US President Barack Obama and Canada's Prime Minister Justin Trudeau hug during a welcome ceremony at the White House on March 10, 2016
Washington (AFP) - Barack Obama welcomed youthful Prime Minister Justin Trudeau's "quite good looking Canadian delegation" to the White House Thursday, for a pomp-filled visit designed to rejuvenate US-Canada ties.
Obama laid out a full military band and ceremonial guard on the South Lawn, making the recently elected prime minister the first Canadian leader in 20 years to receive an official-level visit.
After talks in the Oval Office and a Rose Garden press conference, Obama will host a state dinner, with guests that including Mike Myers, Ryan Reynolds, Michael J. Fox and Blake Lively.
The 54-year-old Obama has saluted Trudeau, 44, as political and generational kin, an ideological colleague who shares a belief in the importance of issues like healthcare, gay rights and tackling climate change.
"He campaigned on a message of hope and of change," said Obama, echoing his own 2008 campaign message. "From my perspective, what's not to like."
"Justin's talent and concern for the Canadian people, and his appreciation of the vital role that Canada can play in the larger world is self-apparent."
Obama's effusive praise was met with an invitation to visit Ottawa later this summer and address the Canadian parliament.
"That's a great honor," said Obama. "I look forward to the opportunity to speak directly to the Canadian people about the extraordinary future that we can build together."
In comments that were perhaps directed at Canadians who feel slightly ignored by their larger neighbor, Obama said the visit reflected "something we Americans don't always say enough, and that is how much we value our great alliance and partnership with our friends up north."
Trudeau also reciprocated Obama's compliments, describing him as a "man of both tremendous heart and tremendous intellect."
- Slap shot -
There was also some jovial ribbing, with Obama joking about national rivalries over whose beer is best and Canada's national obsession, ice hockey.
"Where's the Stanley Cup right now?" Obama teased. "I'm sorry, is it in my hometown with the Chicago Blackhawks?"
Trudeau hit back that the team's trio of superstars -- Patrick Sharp, Jonathan Toews and Duncan Keith -- were among Canada's greatest exports.

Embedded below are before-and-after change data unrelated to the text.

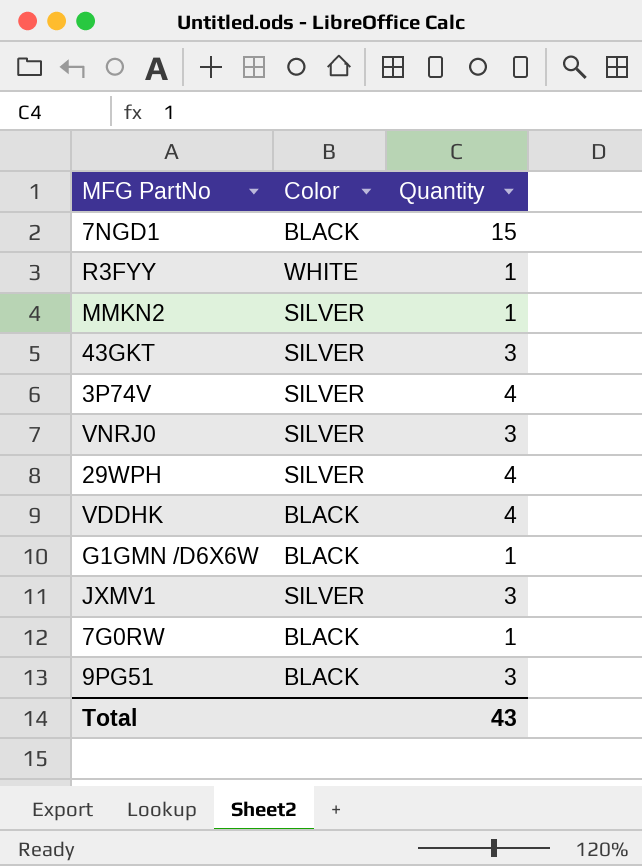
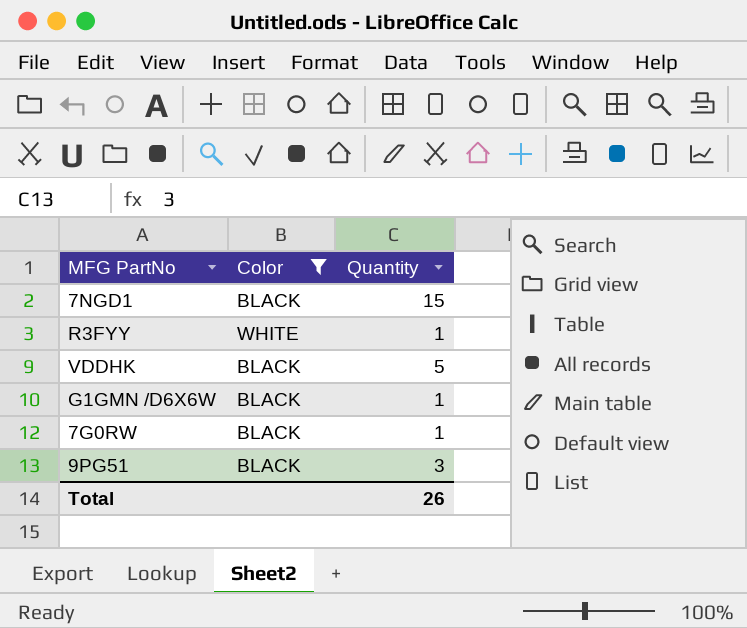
filter: none -> Color != SILVER
VDDHK | Quantity: 4 -> 5
Total | Quantity: 43 -> 26

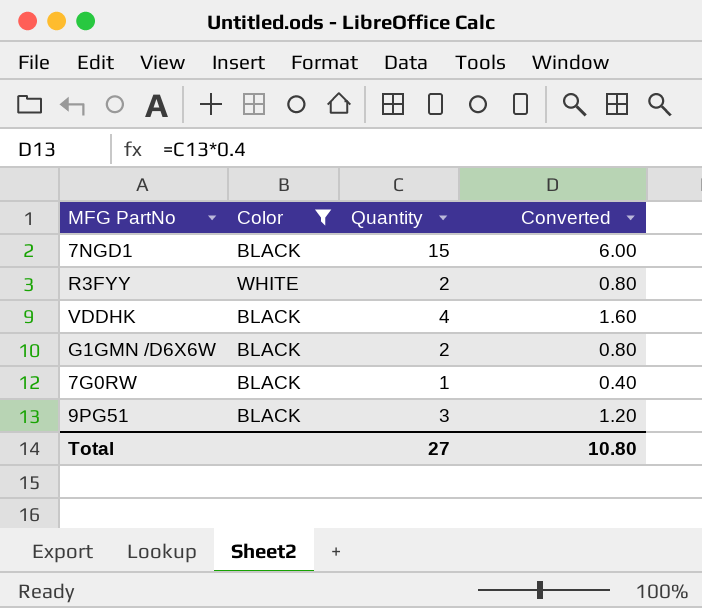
column Converted | formula: none -> [Quantity] * 0.4
R3FYY | Quantity: 1 -> 2
VDDHK | Quantity: 5 -> 4
G1GMN /D6X6W | Quantity: 1 -> 2
Total | Quantity: 26 -> 27

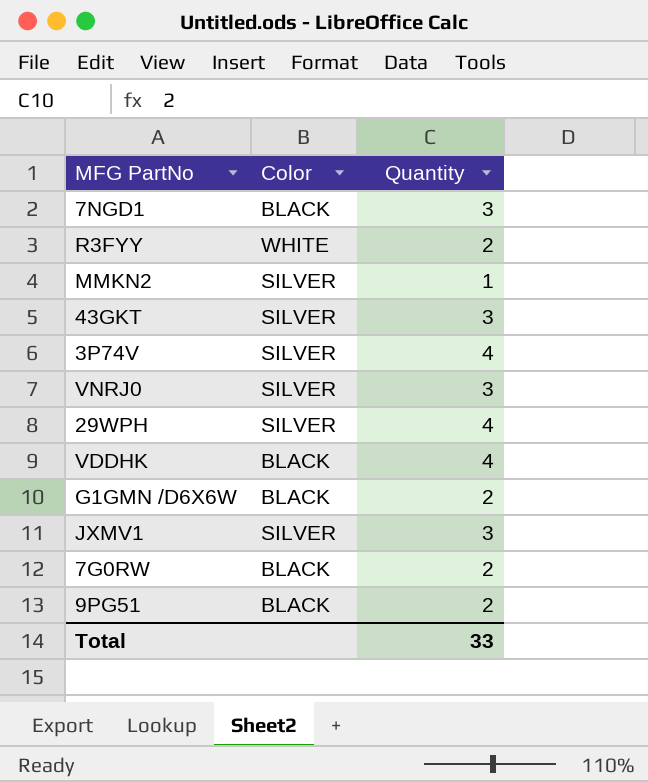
filter: Color != SILVER -> none
column Converted | formula: [Quantity] * 0.4 -> none
7NGD1 | Quantity: 15 -> 3
7G0RW | Quantity: 1 -> 2
9PG51 | Quantity: 3 -> 2
Total | Quantity: 27 -> 33

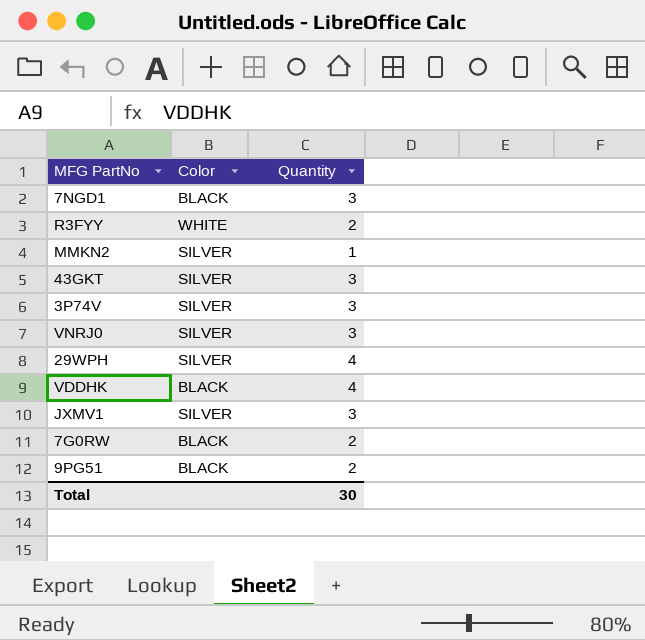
row G1GMN /D6X6W: BLACK | 2 -> none
3P74V | Quantity: 4 -> 3
Total | Quantity: 33 -> 30

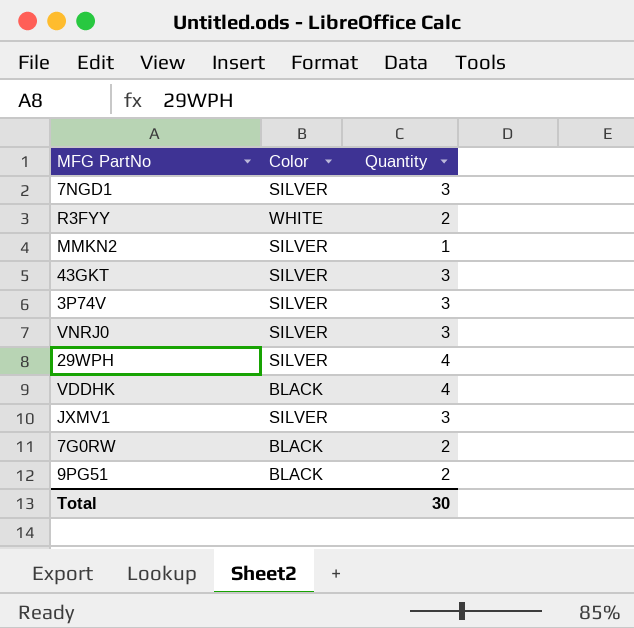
7NGD1 | Color: BLACK -> SILVER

"There is no relationship in the entire world like the Canada-US relationship," he said.
Early on Thursday, the White House announced that Canada had agreed to match an existing US target of reducing methane emissions by 40-45 percent below 2012 levels by 2025 from the oil and gas sector.
The two countries also agreed on measures to better manage the Arctic wilderness, creating low-impact shipping corridors and managing fish stocks.
During former prime minister Stephen Harper's long tenure, the environment had been a serious point of contention with Washington.
Harper had argued forcefully for building a new trans-border pipeline to carry Canadian crude through the United States, a plan that Obama ultimately vetoed.
Obama and Trudeau met as their country's leaders for the first time at an Asia Pacific Economic Cooperation summit in Manila in November, a month after the Canadian won a general election.
Trudeau has refused to reconsider a campaign promise to pull Canadian jets out of Iraq and Syria.
But the two men put aside differences over Syria and the fight against the Islamic State group to joke about graying hair and trade compliments about their spouses and kids.
The warmth of the encounter triggered a flood of online jokes and tongue-in-cheek reports on a budding "bromance" between the leaders, as photos went viral showing them smiling like old buddies, or cooing over a photogenic baby on the South Lawn.